→ Data to examine:

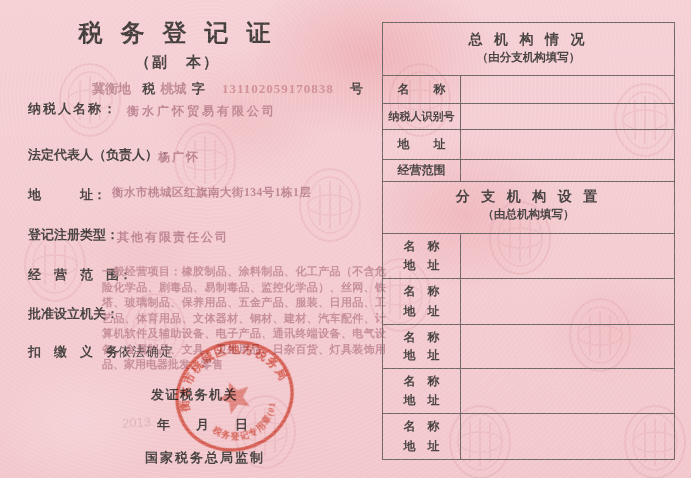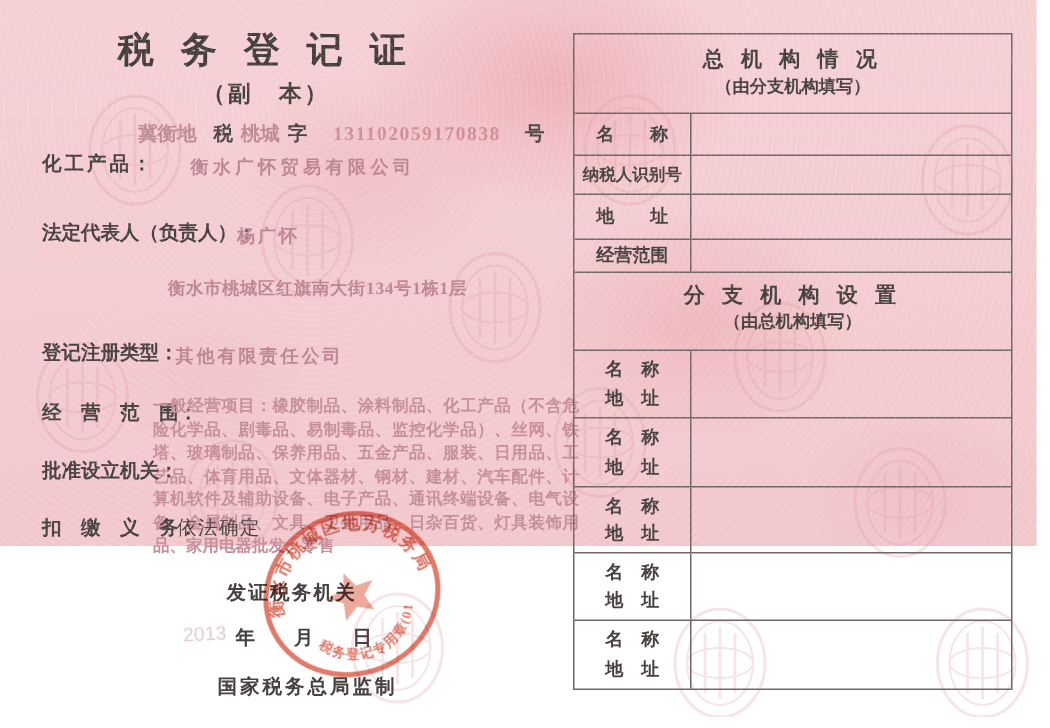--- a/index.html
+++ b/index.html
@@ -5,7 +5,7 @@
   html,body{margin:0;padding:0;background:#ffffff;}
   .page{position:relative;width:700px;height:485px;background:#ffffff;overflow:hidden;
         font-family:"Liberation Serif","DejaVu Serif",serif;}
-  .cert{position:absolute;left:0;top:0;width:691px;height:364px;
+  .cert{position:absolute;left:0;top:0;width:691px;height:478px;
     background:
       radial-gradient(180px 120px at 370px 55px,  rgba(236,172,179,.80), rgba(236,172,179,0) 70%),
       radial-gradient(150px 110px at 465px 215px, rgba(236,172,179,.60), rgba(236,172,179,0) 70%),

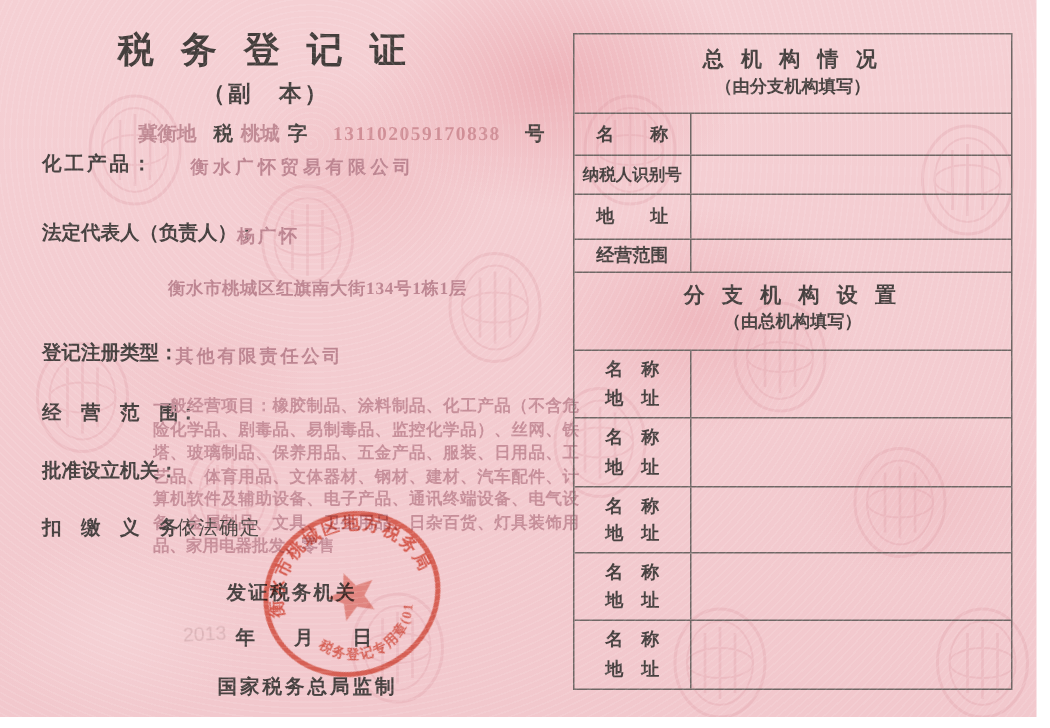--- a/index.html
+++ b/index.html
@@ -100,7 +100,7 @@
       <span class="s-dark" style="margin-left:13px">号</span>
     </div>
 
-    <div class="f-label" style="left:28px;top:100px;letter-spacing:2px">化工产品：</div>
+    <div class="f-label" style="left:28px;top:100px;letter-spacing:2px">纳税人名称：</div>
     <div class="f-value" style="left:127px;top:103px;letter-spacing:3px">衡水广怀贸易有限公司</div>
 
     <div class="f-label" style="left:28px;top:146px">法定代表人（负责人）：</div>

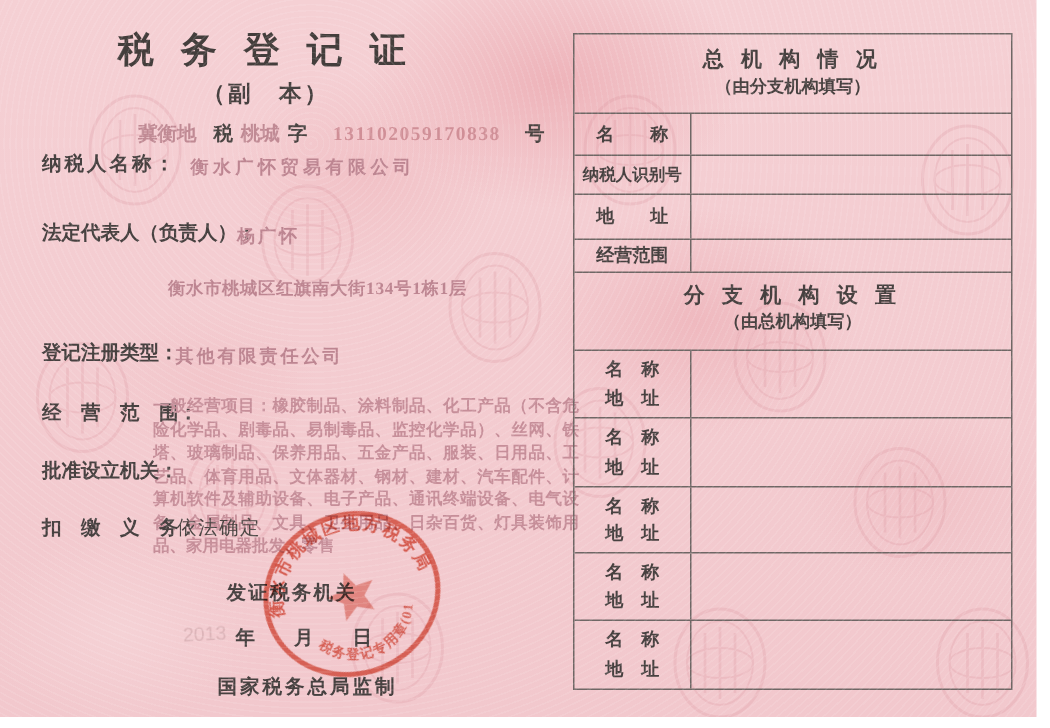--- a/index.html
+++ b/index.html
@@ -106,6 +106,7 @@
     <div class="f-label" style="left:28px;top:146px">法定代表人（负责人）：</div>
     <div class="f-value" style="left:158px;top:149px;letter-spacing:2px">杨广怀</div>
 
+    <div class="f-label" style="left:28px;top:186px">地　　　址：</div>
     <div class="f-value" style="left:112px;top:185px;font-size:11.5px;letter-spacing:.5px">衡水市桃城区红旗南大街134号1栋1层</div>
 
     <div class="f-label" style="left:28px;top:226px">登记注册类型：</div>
* * *
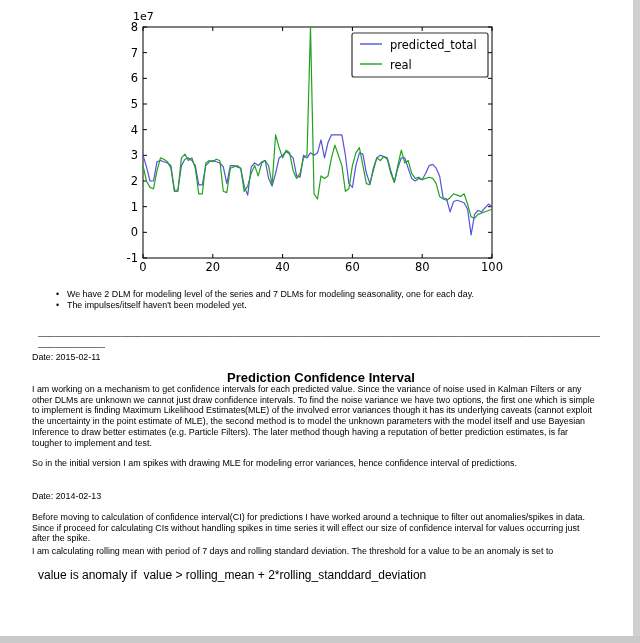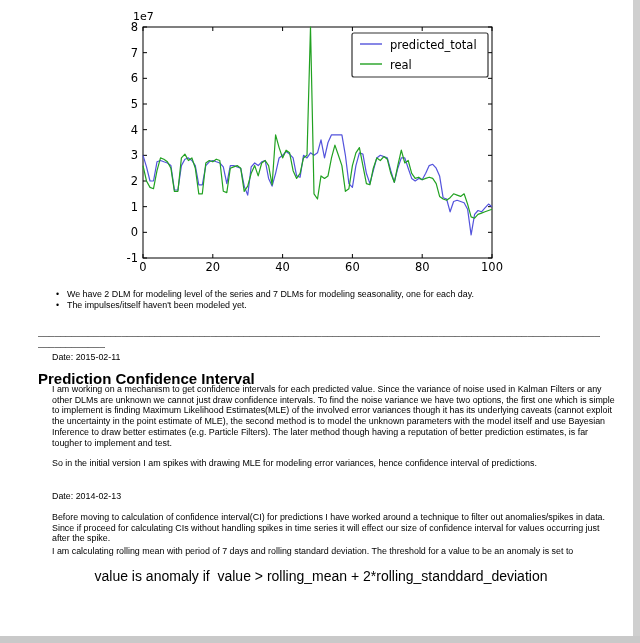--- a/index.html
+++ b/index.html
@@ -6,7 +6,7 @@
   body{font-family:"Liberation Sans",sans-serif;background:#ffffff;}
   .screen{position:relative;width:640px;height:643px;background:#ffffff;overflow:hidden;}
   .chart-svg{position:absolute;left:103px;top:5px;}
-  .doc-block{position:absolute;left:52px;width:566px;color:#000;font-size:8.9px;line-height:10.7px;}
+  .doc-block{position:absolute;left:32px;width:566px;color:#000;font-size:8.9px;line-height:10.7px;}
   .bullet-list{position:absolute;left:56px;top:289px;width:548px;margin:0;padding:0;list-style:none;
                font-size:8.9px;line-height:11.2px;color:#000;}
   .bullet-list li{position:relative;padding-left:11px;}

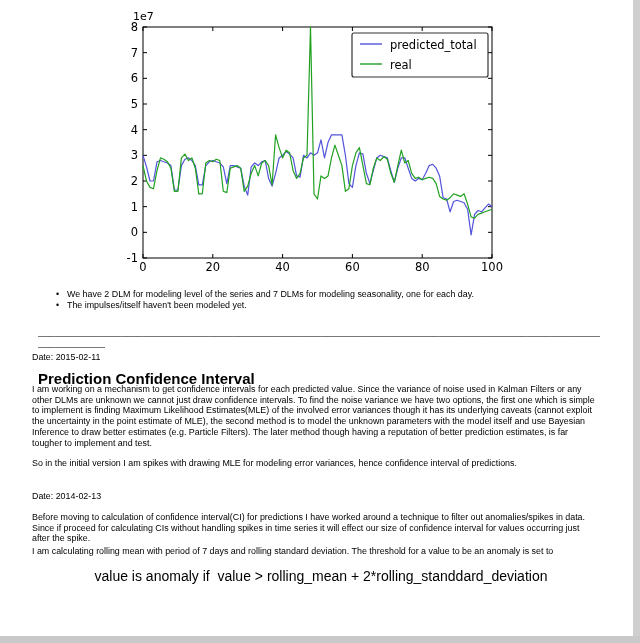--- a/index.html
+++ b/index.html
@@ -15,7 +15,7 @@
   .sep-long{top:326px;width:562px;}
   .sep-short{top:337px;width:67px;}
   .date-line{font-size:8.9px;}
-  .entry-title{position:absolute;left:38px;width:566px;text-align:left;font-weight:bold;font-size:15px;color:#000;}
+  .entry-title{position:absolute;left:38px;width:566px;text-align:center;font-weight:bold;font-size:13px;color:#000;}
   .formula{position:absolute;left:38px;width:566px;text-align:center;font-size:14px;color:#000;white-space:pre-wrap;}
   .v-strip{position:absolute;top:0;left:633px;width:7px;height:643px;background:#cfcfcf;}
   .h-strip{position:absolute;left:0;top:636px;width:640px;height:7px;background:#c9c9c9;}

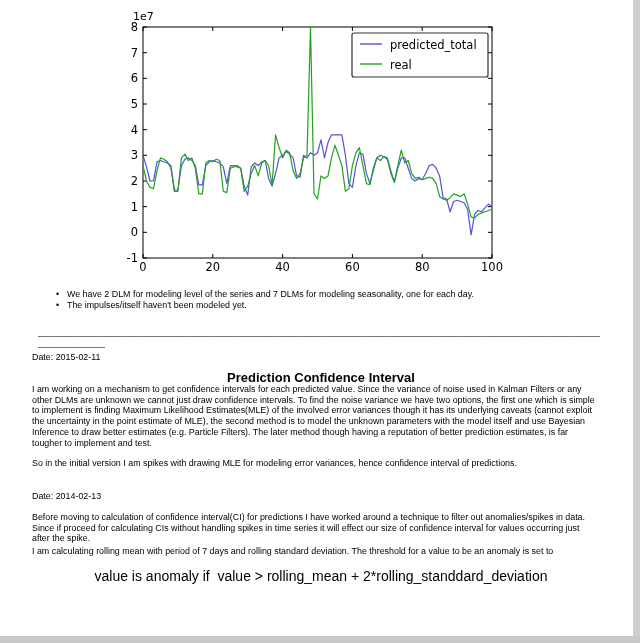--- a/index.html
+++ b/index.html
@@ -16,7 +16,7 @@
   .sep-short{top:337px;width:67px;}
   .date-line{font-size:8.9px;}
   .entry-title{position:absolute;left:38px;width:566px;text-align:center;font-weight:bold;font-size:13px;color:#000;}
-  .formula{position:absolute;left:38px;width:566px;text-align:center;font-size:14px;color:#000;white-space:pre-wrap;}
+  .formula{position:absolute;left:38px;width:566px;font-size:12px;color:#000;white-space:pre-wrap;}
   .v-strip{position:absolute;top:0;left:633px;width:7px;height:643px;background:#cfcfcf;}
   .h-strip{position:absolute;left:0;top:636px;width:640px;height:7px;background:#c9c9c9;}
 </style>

→ Directions: What is needed is the number of lines in these entries that include the word "family"; please give it alone.

→ Result of this exercise: 2